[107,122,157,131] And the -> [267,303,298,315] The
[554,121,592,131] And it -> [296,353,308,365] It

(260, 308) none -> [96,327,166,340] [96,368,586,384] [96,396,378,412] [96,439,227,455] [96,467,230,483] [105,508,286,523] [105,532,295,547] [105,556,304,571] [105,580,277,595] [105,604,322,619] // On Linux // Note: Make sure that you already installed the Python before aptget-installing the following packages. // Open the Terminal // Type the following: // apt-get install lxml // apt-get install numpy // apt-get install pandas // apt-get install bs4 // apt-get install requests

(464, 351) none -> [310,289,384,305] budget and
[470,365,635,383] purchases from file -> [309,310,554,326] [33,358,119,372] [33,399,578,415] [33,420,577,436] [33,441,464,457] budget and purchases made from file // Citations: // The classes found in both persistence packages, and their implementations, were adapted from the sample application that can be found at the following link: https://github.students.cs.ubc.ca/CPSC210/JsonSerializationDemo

------------------------------------

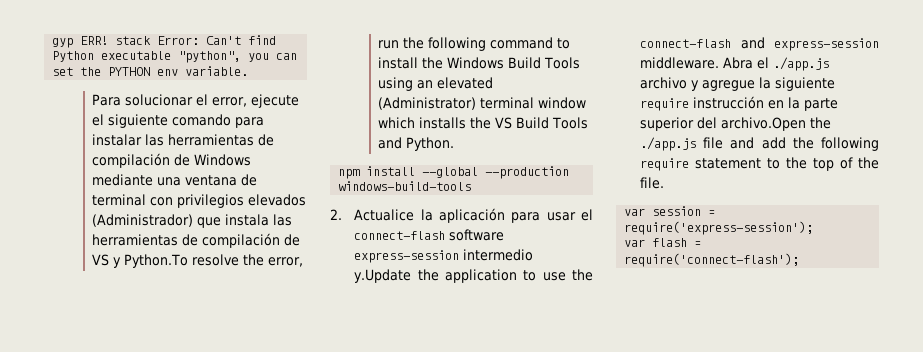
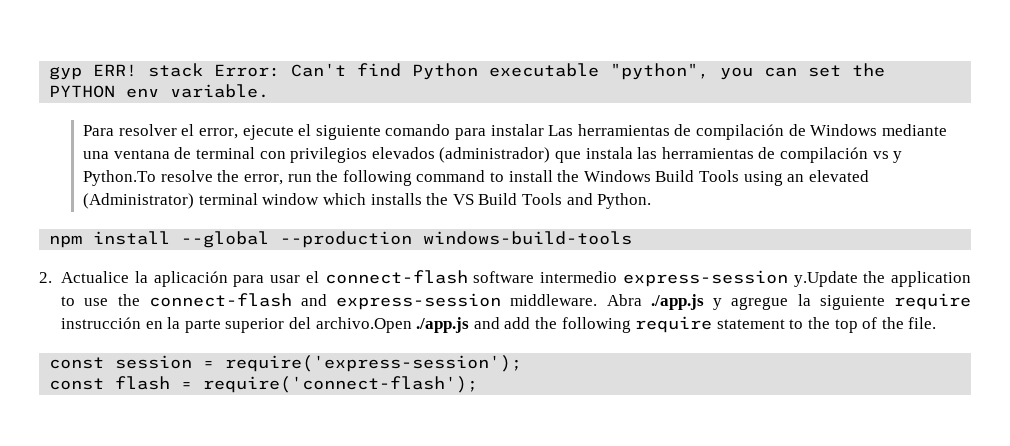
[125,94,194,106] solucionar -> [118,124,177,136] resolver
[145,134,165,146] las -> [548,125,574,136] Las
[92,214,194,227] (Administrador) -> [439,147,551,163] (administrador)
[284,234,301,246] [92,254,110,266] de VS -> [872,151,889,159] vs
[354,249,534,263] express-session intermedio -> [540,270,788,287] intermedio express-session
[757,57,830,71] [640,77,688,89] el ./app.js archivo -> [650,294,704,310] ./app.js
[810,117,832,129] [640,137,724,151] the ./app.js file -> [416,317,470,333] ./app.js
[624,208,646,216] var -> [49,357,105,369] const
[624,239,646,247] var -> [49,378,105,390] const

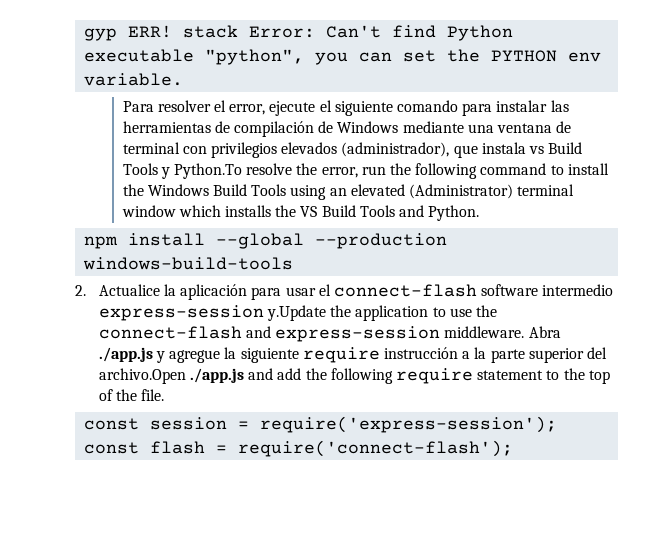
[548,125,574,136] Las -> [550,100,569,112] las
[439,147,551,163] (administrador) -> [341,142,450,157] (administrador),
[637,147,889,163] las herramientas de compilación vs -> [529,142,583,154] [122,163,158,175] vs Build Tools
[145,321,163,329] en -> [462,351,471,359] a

------------------------------------

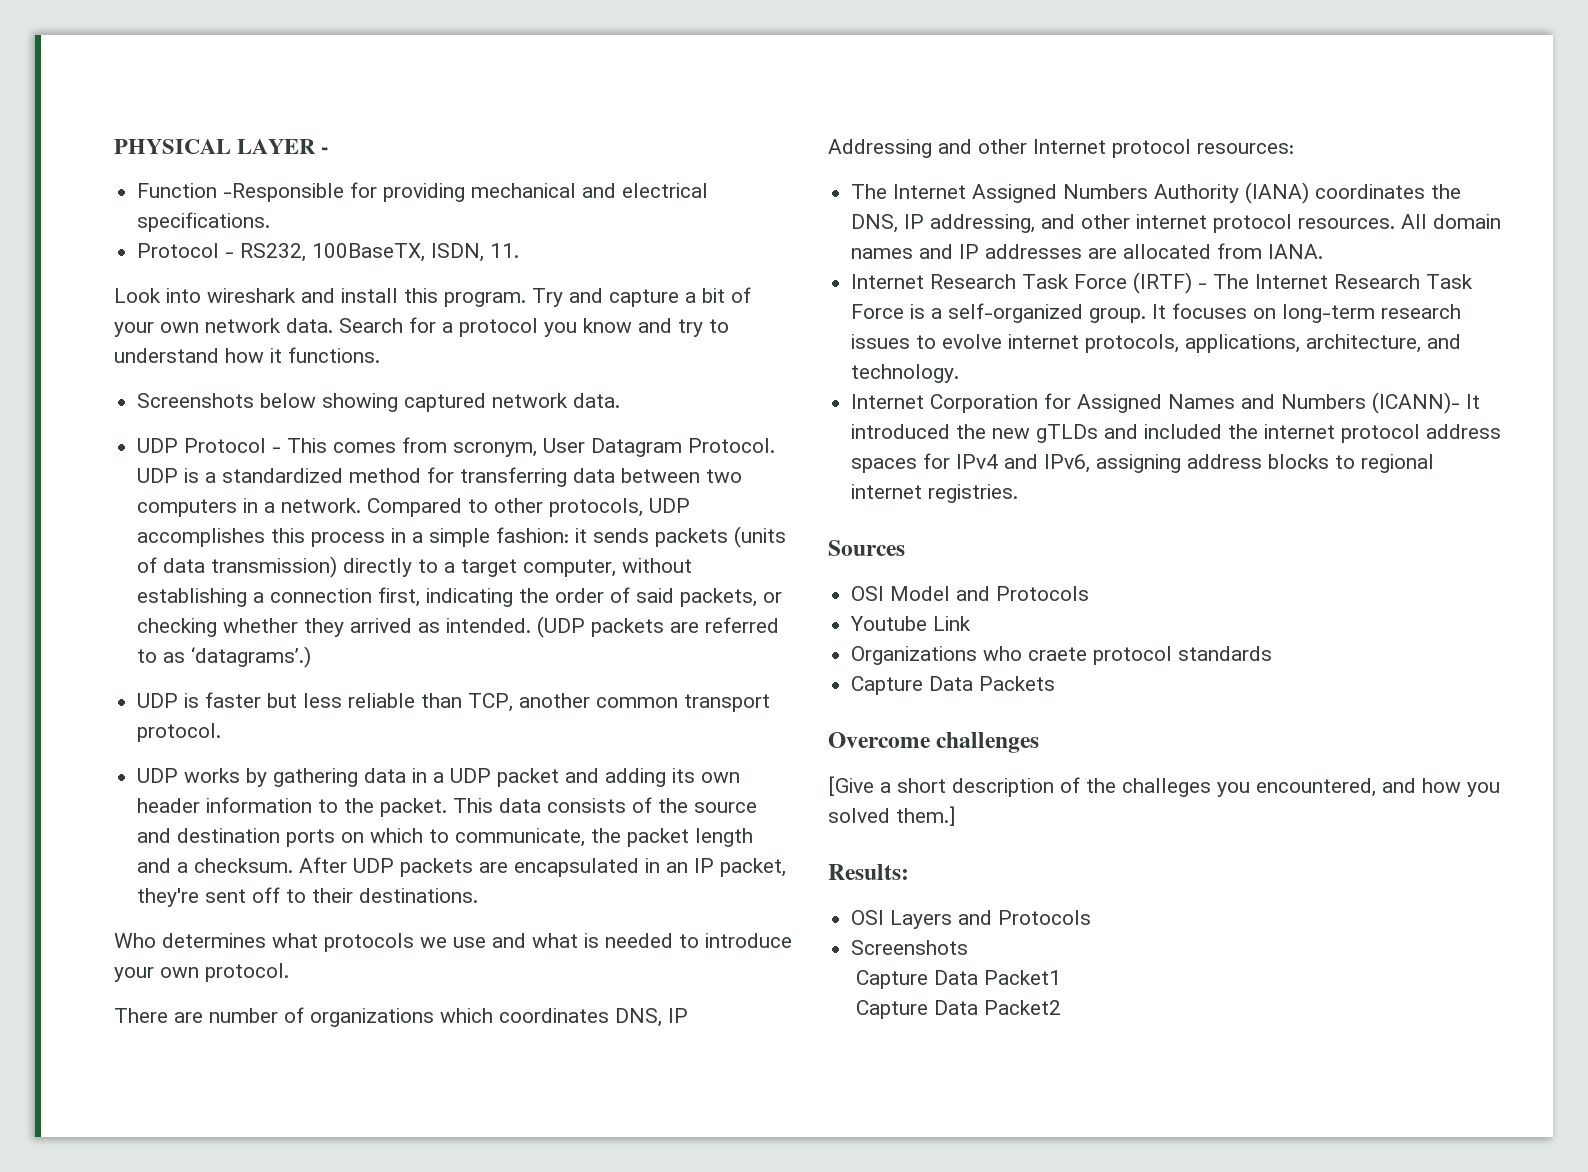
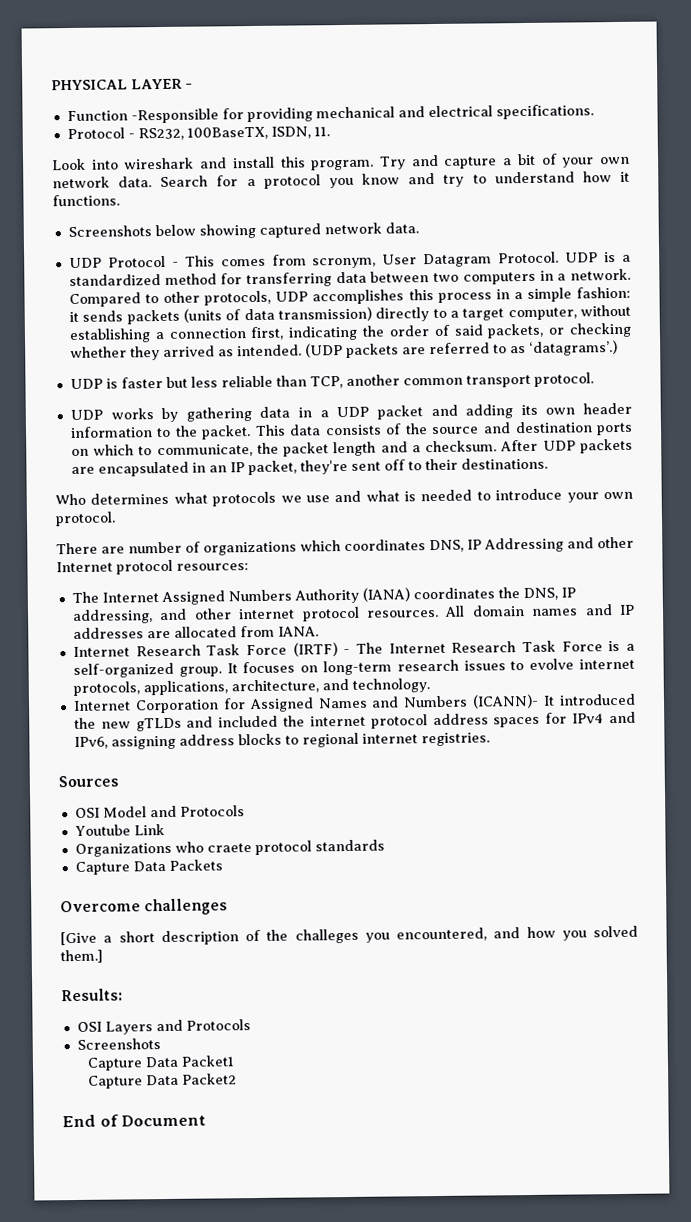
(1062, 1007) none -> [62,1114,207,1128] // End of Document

------------------------------------

Whenever a line of the records holds the string "budget", pick it out and copy it.

(464, 351) none -> [310,289,384,305] budget and
[470,365,635,383] purchases from file -> [309,310,554,326] [33,358,119,372] [33,399,578,415] [33,420,577,436] [33,441,464,457] budget and purchases made from file // Citations: // The classes found in both persistence packages, and their implementations, were adapted from the sample application that can be found at the following link: https://github.students.cs.ubc.ca/CPSC210/JsonSerializationDemo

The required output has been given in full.